ABOUT THIS EXERCISE:
Write out the entries below exactly as they stand. Skip every image.

EXCERPTED RECORDS:

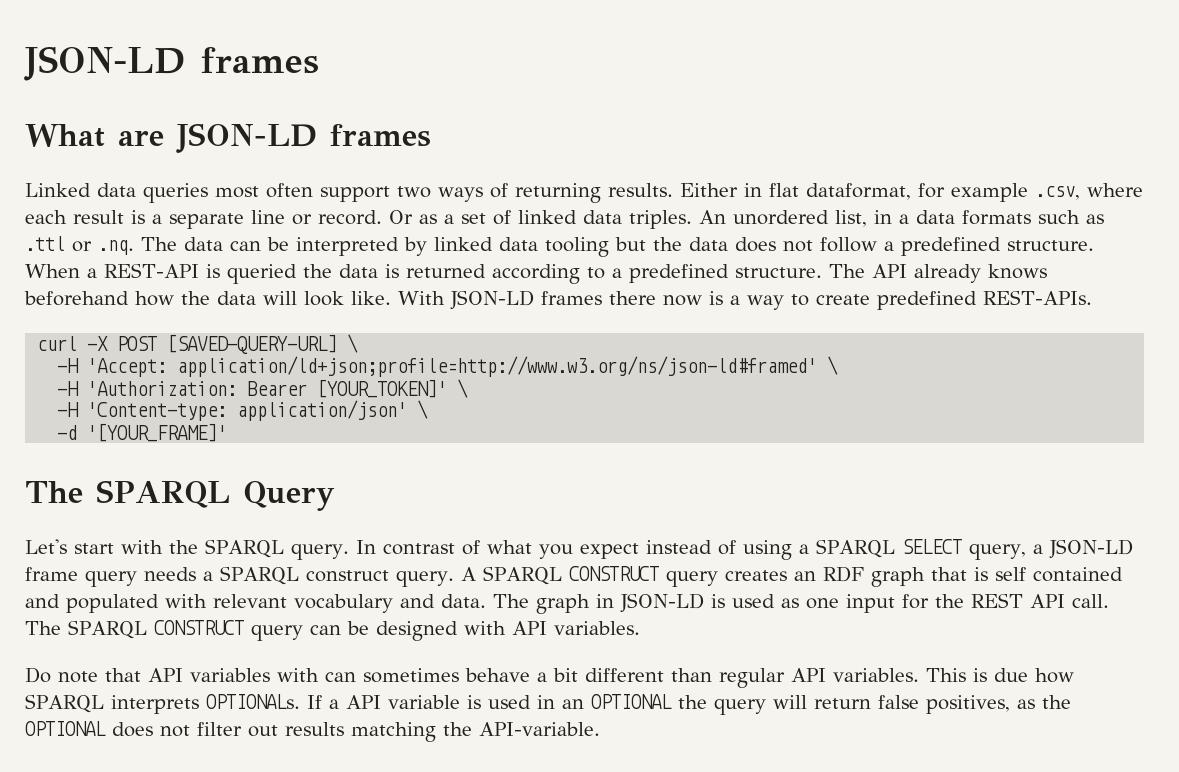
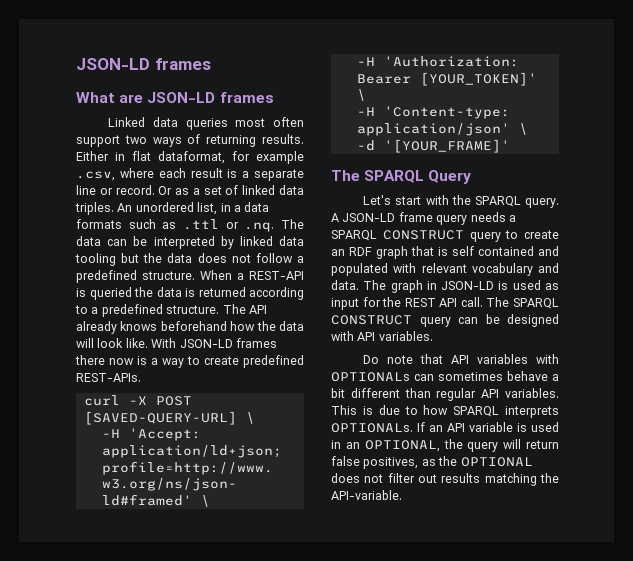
[355,539,1043,560] In contrast of what you expect instead of using a SPARQL SELECT query, a -> [331,213,339,222] A
[305,566,787,587] construct query. A SPARQL CONSTRUCT query creates -> [382,230,559,242] CONSTRUCT query to create
[806,598,839,609] one -> (559, 286) none
(319, 675) none -> [331,372,410,382] OPTIONALs
(1028, 675) none -> [404,406,418,415] to
[328,699,339,709] a -> [429,425,443,432] an
[590,694,672,709] OPTIONAL -> [364,440,440,452] OPTIONAL,

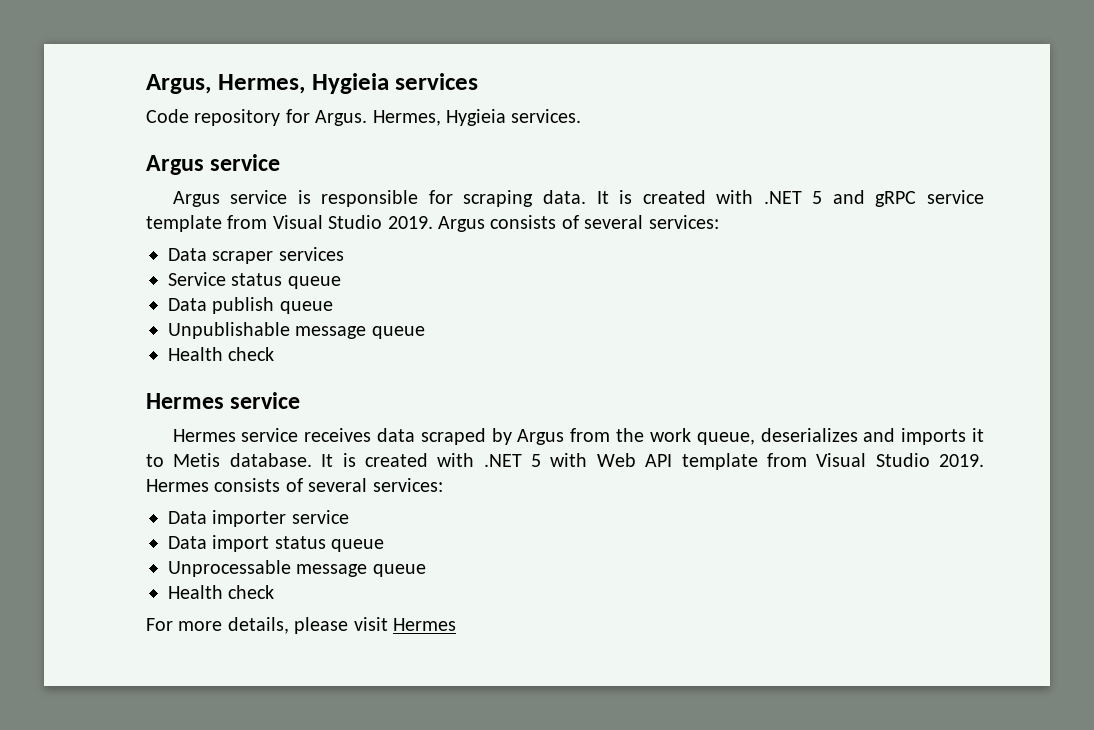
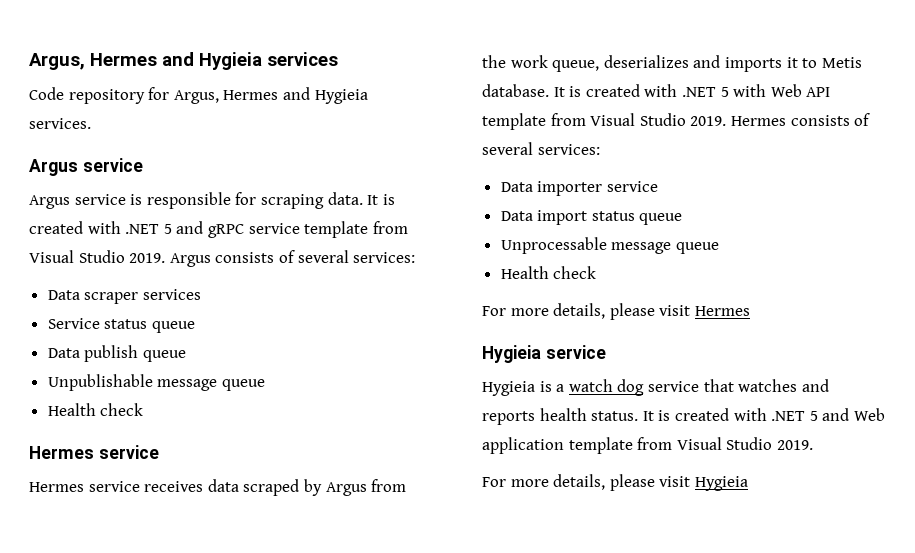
[146,74,305,94] Argus, Hermes, -> [29,52,194,70] Argus, Hermes and
[315,110,441,126] Argus. Hermes, -> [173,87,310,104] Argus, Hermes and
(456, 624) none -> [482,345,606,363] [482,379,829,396] [482,408,885,425] [482,437,813,454] [482,474,748,491] // Hygieia service // Hygieia is a watch dog service that watches and reports health status. It is created with .NET 5 and Web application template from Visual Studio 2019. // For more details, please visit Hygieia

EXERCISE ANSWER:
[355,539,1043,560] In contrast of what you expect instead of using a SPARQL SELECT query, a -> [331,213,339,222] A
[305,566,787,587] construct query. A SPARQL CONSTRUCT query creates -> [382,230,559,242] CONSTRUCT query to create
[806,598,839,609] one -> (559, 286) none
(319, 675) none -> [331,372,410,382] OPTIONALs
(1028, 675) none -> [404,406,418,415] to
[328,699,339,709] a -> [429,425,443,432] an
[590,694,672,709] OPTIONAL -> [364,440,440,452] OPTIONAL,

[146,74,305,94] Argus, Hermes, -> [29,52,194,70] Argus, Hermes and
[315,110,441,126] Argus. Hermes, -> [173,87,310,104] Argus, Hermes and
(456, 624) none -> [482,345,606,363] [482,379,829,396] [482,408,885,425] [482,437,813,454] [482,474,748,491] // Hygieia service // Hygieia is a watch dog service that watches and reports health status. It is created with .NET 5 and Web application template from Visual Studio 2019. // For more details, please visit Hygieia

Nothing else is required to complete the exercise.